Median age at HSCT was 6 years (interquartile range [IQR] 3–10). Donors were matched sibling donor (MSD)/family matched donor (FMD) (n = 37), matched unrelated donor (MUD) (n = 7), haploidentical (n = 2), and cord blood (n = 1). Conditioning was predominantly busulfan-based regimen 66% combined with fludarabine (Bu/Flu) and 21% with cyclophosphamide (Bu/Cy). Antithymocyte globulin (ATG) was used in 55%. GVHD occurred in 12/47 patients (25.5%) and was more frequent with Bu/Cy than Bu/Flu. Overall survival was 91.5% (43/47). Among 43 patients with available STR data, 41 achieved 100% donor lymphoid and myeloid chimerism.
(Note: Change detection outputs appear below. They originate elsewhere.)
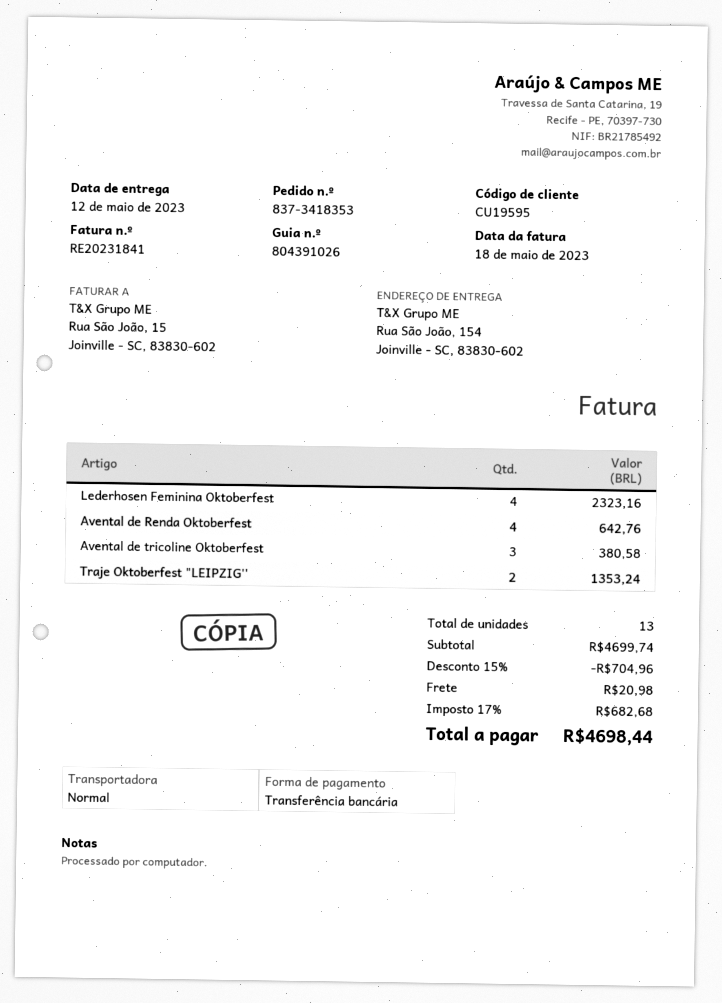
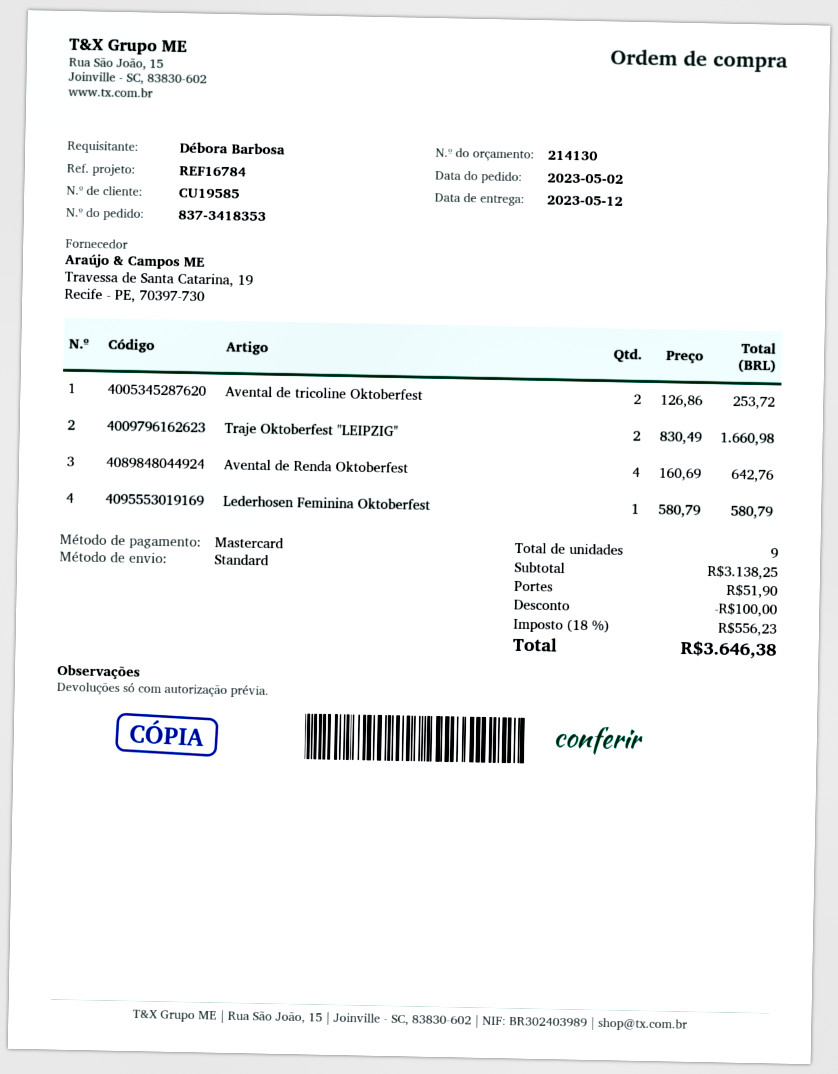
customer number: CU19595 -> CU19585
payment method: bank transfer -> Mastercard
Lederhosen Feminina Oktoberfest: 4 for 2323.16 -> 1 for 580.79
Avental de tricoline Oktoberfest: 3 for 380.58 -> 2 for 253.72
Traje Oktoberfest "LEIPZIG'': 2 for 1353.24 -> 2 for 1660.98
total quantity: 13 -> 9
subtotal: 4699.74 -> 3138.25
discount: 704.96 -> 100.00
shipping: 20.98 -> 51.90
tax: 17% = 682.68 -> 18% = 556.23
total: 4698.44 -> 3646.38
IgE levels decreased by a median of 98%. CMV detection decreased from 54% pre-HSCT to 6% post-HSCT, and EBV from 37.5% to 2%. Median time to IVIG discontinuation was 7.7 months (IQR 4.6–11.4).

Conclusions

HSCT achieved consistent full donor engraftment and excellent survival in DOCK8 deficiency. Significant reduction in infectious and atopic manifestations supports HSCT as definitive therapy with durable immune correction.